A Pattern of Islands, Arthur Grimble, 1952
- Kiribati, #1
- Borrowed from SF library
- Read November 2016
- Rating: 3/5
- Recommended for: colonial apologists
It would have been nice, on principle, to have found a different book to represent Kiribati for my list. Arthur Grimble, the author of A Pattern of Islands, was born and raised in England, and came to Kiribati (then the Gilbert and Ellice Islands) as an employee of the British Empire. He lived in the country for nearly twenty years, but still, this book falls squarely into the Memoirs by Europeans of Their Years Abroad genre that I said I wasn’t going to read anymore (at least not for this project). However, given that a British civil servant is obviously not the ideal candidate to be the voice of Kiribati, this turned out to be a pretty good selection. I like Arthur Grimble and his book. He’s humble and self-deprecating in a way that feels true and unforced; he’s appropriately respectful of the culture he’s portraying; and he seems to have made every effort to assimilate into that culture as much as possible. He was adopted by an elder on the island where he lived, taught to recite his new family’s lineage in the oral tradition of their ancestors, and was permitted to be ritually tattooed as part of his initiation into I-Kiribati society. So he gets my seal of approval, I guess, and I certainly feel better about this than I did about my Tuvalu selection.

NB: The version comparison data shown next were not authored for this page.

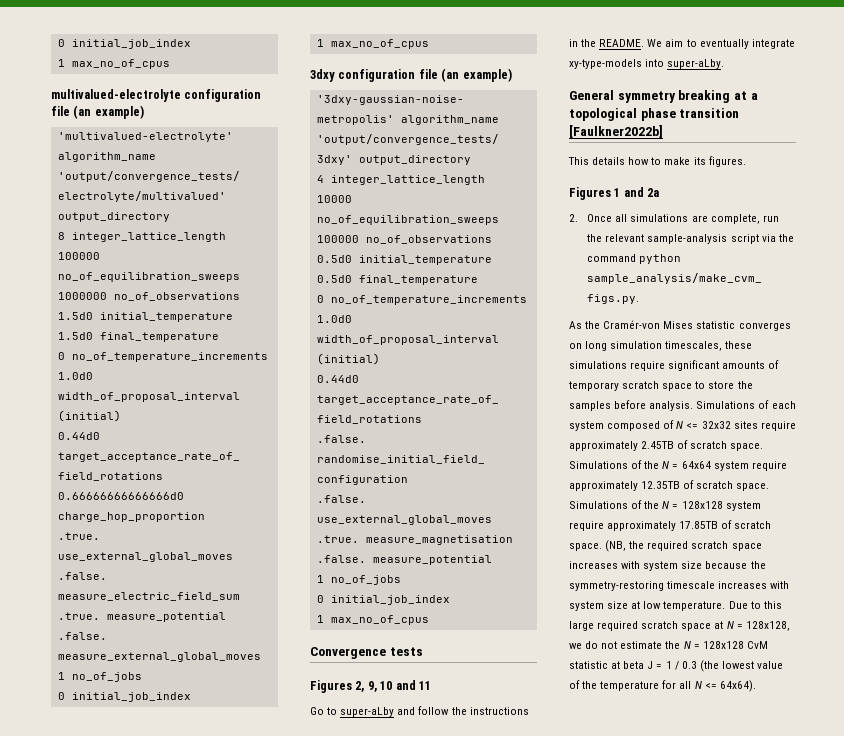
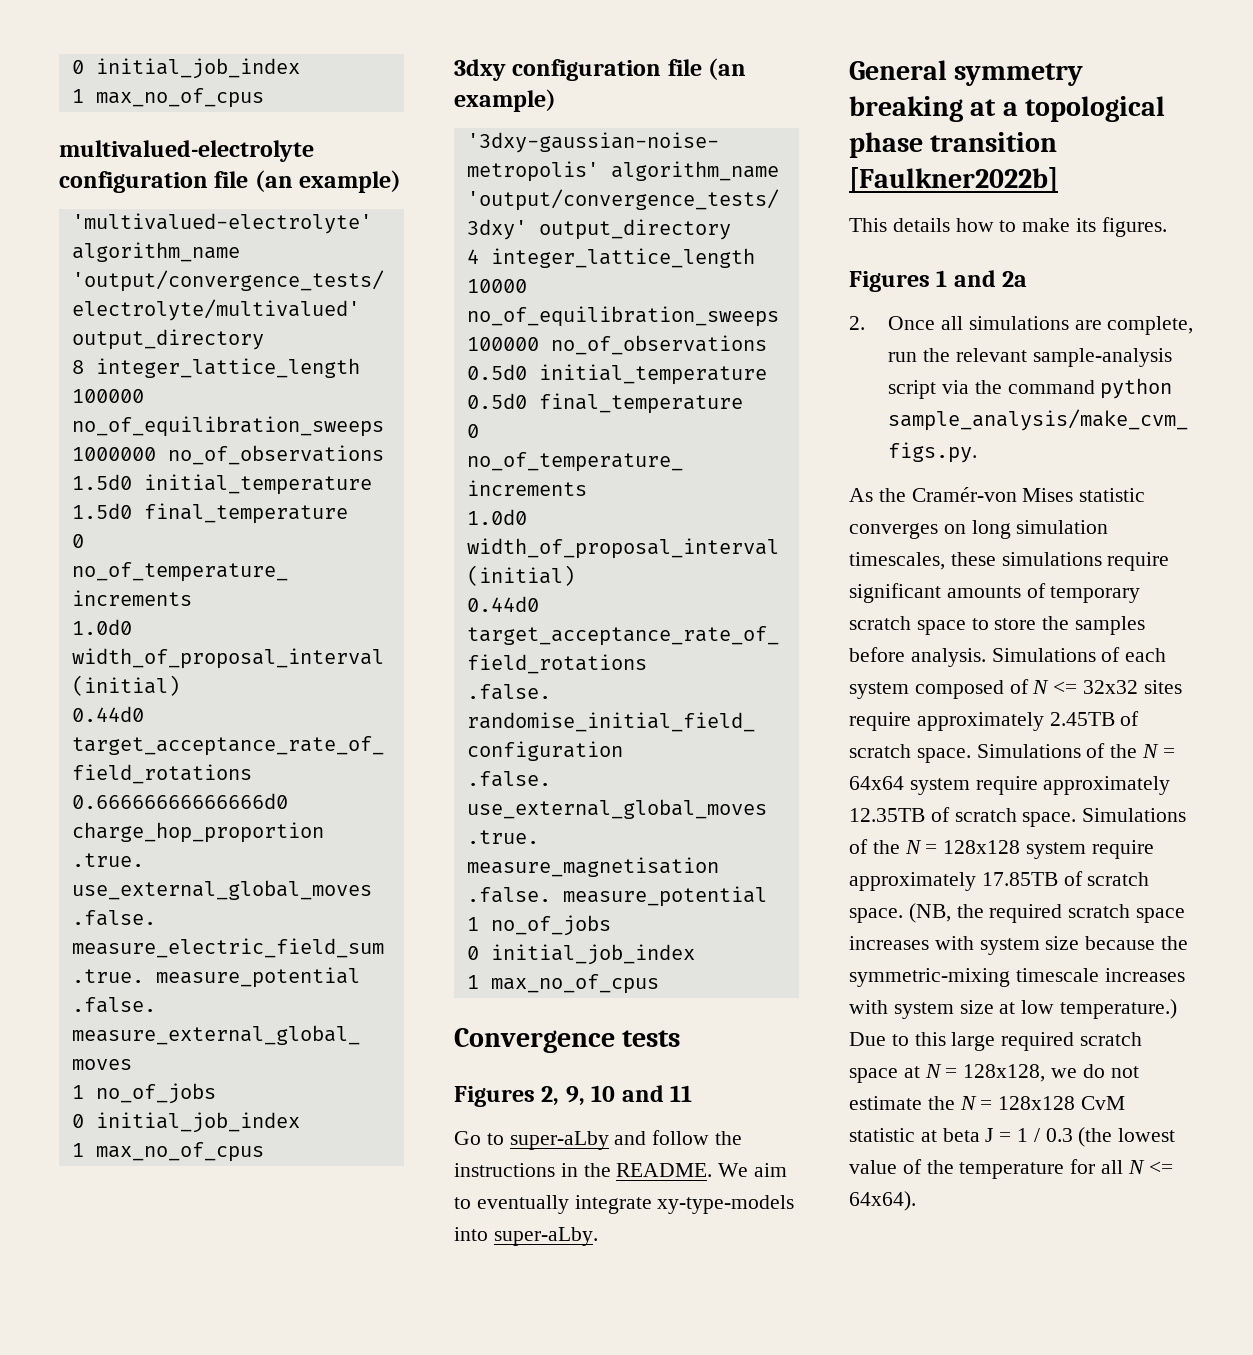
- (NB, the required scratch space increases with system size because the symmetry-restoring timescale increases with system size at low temperature.
+ (NB, the required scratch space increases with system size because the symmetric-mixing timescale increases with system size at low temperature.)

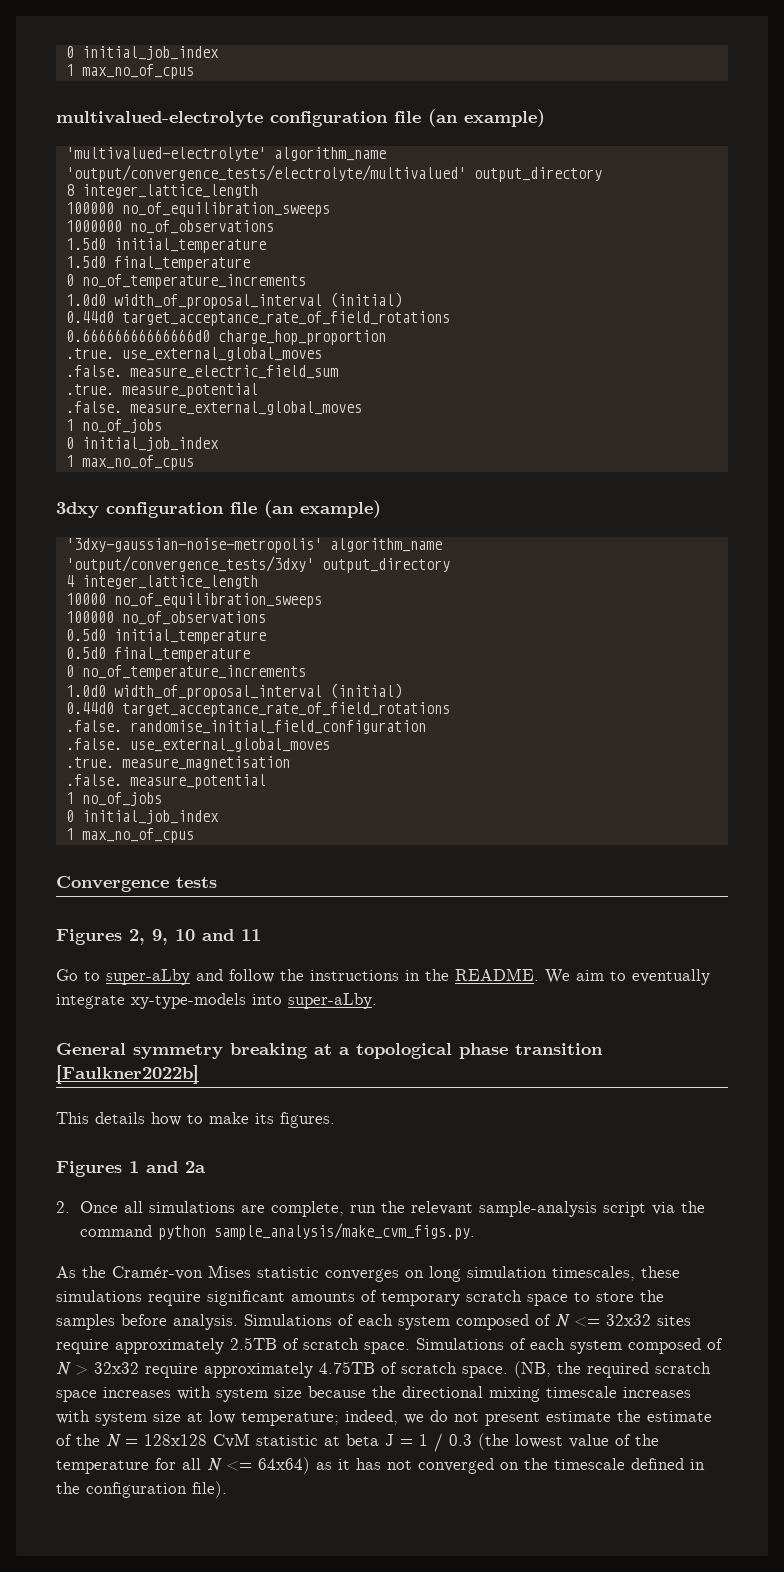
- Simulations of each system composed of N <= 32x32 sites require approximately 2.45TB of scratch space. Simulations of the N = 64x64 system require approximately 12.35TB of scratch space. Simulations of the N = 128x128 system require approximately 17.85TB of scratch space.
+ Simulations of each system composed of N <= 32x32 sites require approximately 2.5TB of scratch space. Simulations of each system composed of N > 32x32 require approximately 4.75TB of scratch space.
- (NB, the required scratch space increases with system size because the symmetric-mixing timescale increases with system size at low temperature.) Due to this large required scratch space at N = 128x128, we do not estimate the N = 128x128 CvM statistic at beta J = 1 / 0.3 (the lowest value of the temperature for all N <= 64x64).
+ (NB, the required scratch space increases with system size because the directional mixing timescale increases with system size at low temperature; indeed, we do not present estimate the estimate of the N = 128x128 CvM statistic at beta J = 1 / 0.3 (the lowest value of the temperature for all N <= 64x64) as it has not converged on the timescale defined in the configuration file).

I am continuously bemoaning the fact that I am so behind on blogging, and that I’m so bad at taking notes, which results in me writing about books weeks or months after returning them to the library, and having to base my review on my increasingly faulty memory. But this method does offer a certain sort of clarity: the episodes and themes that stand out in my mind, though they may not be the author’s intended focus, are revealing in themselves. This book, which was essentially a collection of episodes from Grimble’s life in Kiribati, lends itself especially to clear but unconnected memories of particular anecdotes.
Some of these are funny, like Grimble’s account of receiving the incredibly painful full-body tattoos that marked his initiation into his adopted village. He was not allowed to cry out or complain, but instead had to say things like, “This doesn’t hurt at all!” and “I can barely feel anything.” Two girls from the village were assigned to wail and scream to give voice to the pain he wasn’t allowed to express, so that the more he said, “Oh, this doesn’t hurt!” the more dramatically they cried and thrashed around.
Other stories are sad, and sadly all too familiar at this point in my exploration of the literature of colonized nations. Grimble writes with great disapproval about the intrusions of missionaries and colonial government bent on destroying traditions they find unacceptable. One such tradition is the keeping of the skulls of ancestors; to the i-Kiribati these skulls represent the people themselves, and can be conversed with and consulted in times of difficulty. I remember an affecting scene wherein one of Grimble’s friends, knowing that in the morning his sacred ground with its family skulls will be destroyed, sits up all night talking to his father’s skull, preparing to say goodbye for the last time.
Grimble has a deft touch when discussing such cultural differences and traditions. He often presents himself as an arrogant skeptic when confronted with traditions that he doesn’t understand, and his skepticism is always proven unfounded, leaving him the butt of the joke and letting the readers draw their own conclusions. Some standout episodes include the time he insists on investigating the path to a remote point of an island, where souls are said to depart for the land of the dead. Grimble, in the best British tradition, scoffs at such superstition, and insists on being taken there, despite his guide’s fear and reluctance. On the way back he sees an old man walking along the road and hails him, but the man doesn’t respond; it becomes clear later that the man was a ghost.
There are many other stories with no rational explanation. The i-Kiribati hunt dolphins, for instance, by calling to them to invite them to a feast, after which dolphins beach themselves in great numbers on the shore and the people simply club them and butcher them. Or there is the time Grimble’s wife is close to death with a fever and a difficult labor, and a convict, released temporarily to help with the birth, saves her via prolonged magical humming.
The same convict is the star of another amazing story: he swims through a ring of circling tiger sharks to get help for a foundering boat. Swimming with tiger sharks is a recurring theme in the book; the i-Kiribati make a game of fighting sharks in the water. The trick, apparently, is to swim straight at them, which frightens them. If you hold still or, god forbid, try to swim away, you’re shark bait. Another fun game played by i-Kiribati teenagers is using themselves as bait to catch octopuses (you may think that should be “octopi” but I can assure you from personal experience that the term preferred by biologists is “octopuses”). One persons swims down in front of the octopus’s lair and when the octopus wraps its arms around him, the other person dives down and brings both the octopus and its intended victim to the surface. It’s a dangerous game because octopuses are perfectly capable of holding a person underwater until they drown, but the boys that Grimble meets in Kiribati see it as a wonderful lark.
The book is full of stories like this. The story does drag occasionally, being less of a narrative than a collection of episodes and observations strung together in roughly chronological order, but it is worth reading for its many memorable moments and the window it provides into a little-known culture, and could also provide a much-needed template for how to write a respectful memoir of time spent in a foreign culture.